* **YOUR INSTRUCTIONS**:
For this item, repeat the material exactly while omitting its pictures.
[Opening SUPPLIED MATERIAL section]
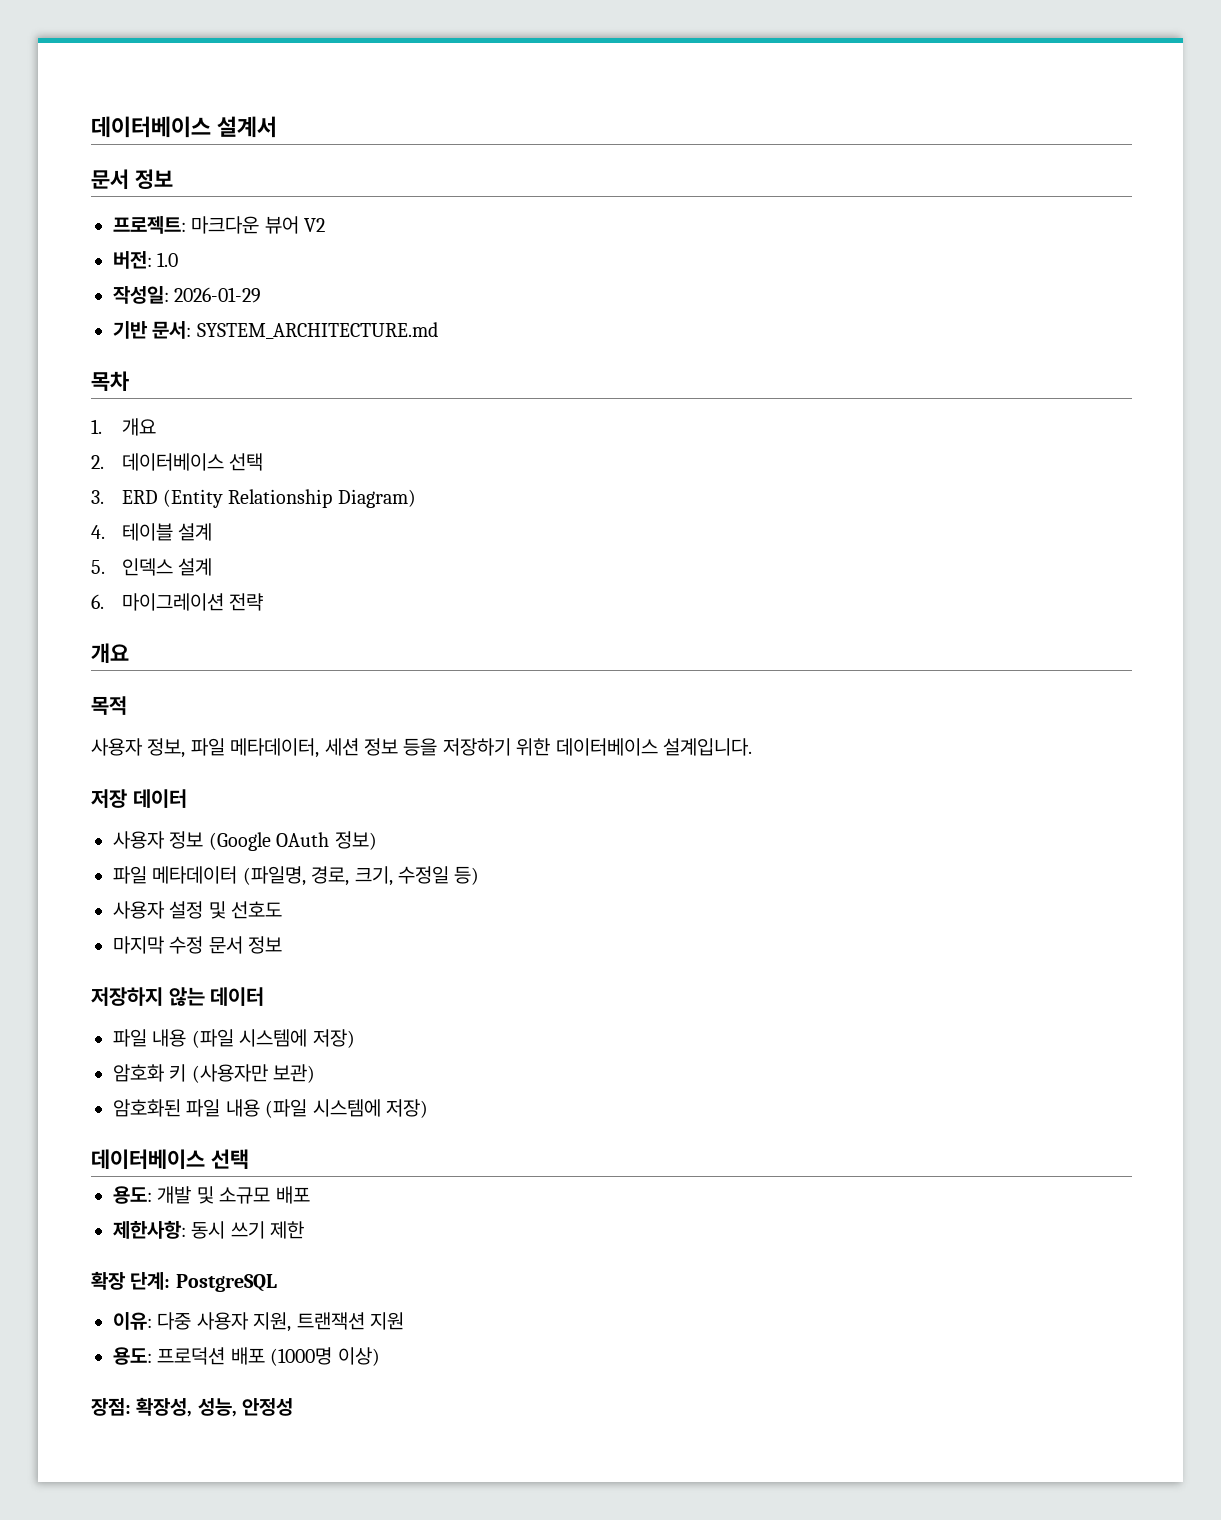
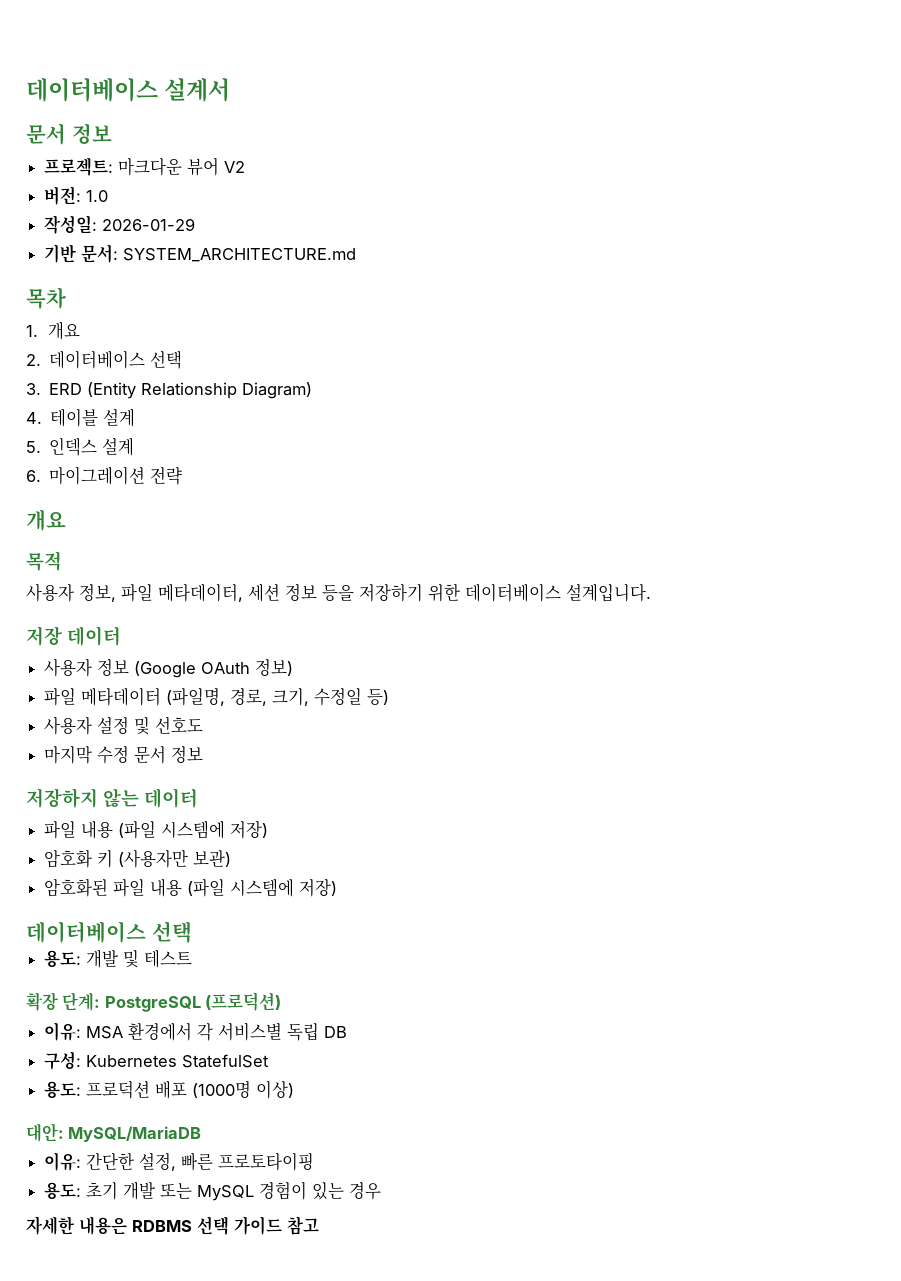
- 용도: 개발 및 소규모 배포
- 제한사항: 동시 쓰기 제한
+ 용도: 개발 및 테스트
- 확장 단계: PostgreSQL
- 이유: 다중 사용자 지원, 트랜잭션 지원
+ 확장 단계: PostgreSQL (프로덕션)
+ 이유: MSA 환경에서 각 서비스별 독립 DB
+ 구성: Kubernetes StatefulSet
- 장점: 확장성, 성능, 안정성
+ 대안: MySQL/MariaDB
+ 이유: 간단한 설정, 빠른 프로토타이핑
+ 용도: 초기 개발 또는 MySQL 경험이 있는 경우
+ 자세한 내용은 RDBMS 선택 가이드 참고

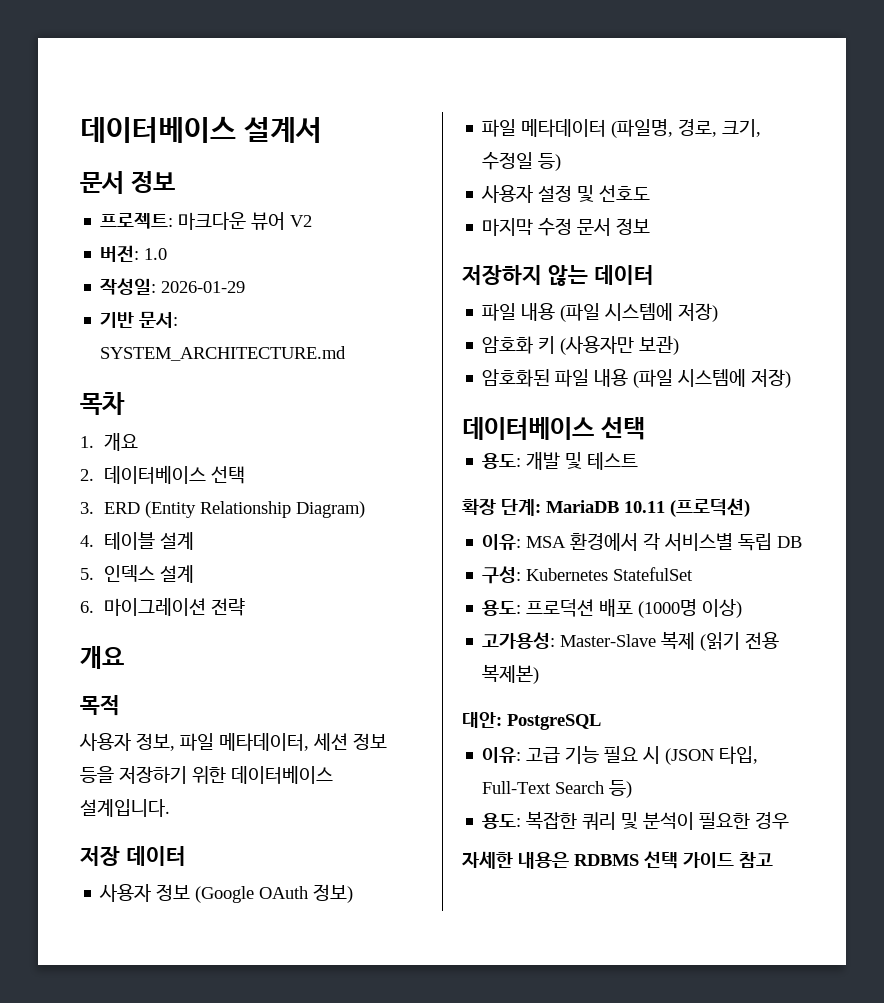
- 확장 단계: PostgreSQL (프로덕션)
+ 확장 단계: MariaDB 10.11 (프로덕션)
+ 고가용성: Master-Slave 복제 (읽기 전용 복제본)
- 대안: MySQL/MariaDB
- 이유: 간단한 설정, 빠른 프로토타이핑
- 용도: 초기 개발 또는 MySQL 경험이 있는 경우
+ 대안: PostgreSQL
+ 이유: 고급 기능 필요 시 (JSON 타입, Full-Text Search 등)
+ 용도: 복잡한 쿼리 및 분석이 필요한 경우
[Closing SUPPLIED MATERIAL section]
* **RESPONSE BOX**:
- 용도: 개발 및 소규모 배포
- 제한사항: 동시 쓰기 제한
+ 용도: 개발 및 테스트
- 확장 단계: PostgreSQL
- 이유: 다중 사용자 지원, 트랜잭션 지원
+ 확장 단계: PostgreSQL (프로덕션)
+ 이유: MSA 환경에서 각 서비스별 독립 DB
+ 구성: Kubernetes StatefulSet
- 장점: 확장성, 성능, 안정성
+ 대안: MySQL/MariaDB
+ 이유: 간단한 설정, 빠른 프로토타이핑
+ 용도: 초기 개발 또는 MySQL 경험이 있는 경우
+ 자세한 내용은 RDBMS 선택 가이드 참고

- 확장 단계: PostgreSQL (프로덕션)
+ 확장 단계: MariaDB 10.11 (프로덕션)
+ 고가용성: Master-Slave 복제 (읽기 전용 복제본)
- 대안: MySQL/MariaDB
- 이유: 간단한 설정, 빠른 프로토타이핑
- 용도: 초기 개발 또는 MySQL 경험이 있는 경우
+ 대안: PostgreSQL
+ 이유: 고급 기능 필요 시 (JSON 타입, Full-Text Search 등)
+ 용도: 복잡한 쿼리 및 분석이 필요한 경우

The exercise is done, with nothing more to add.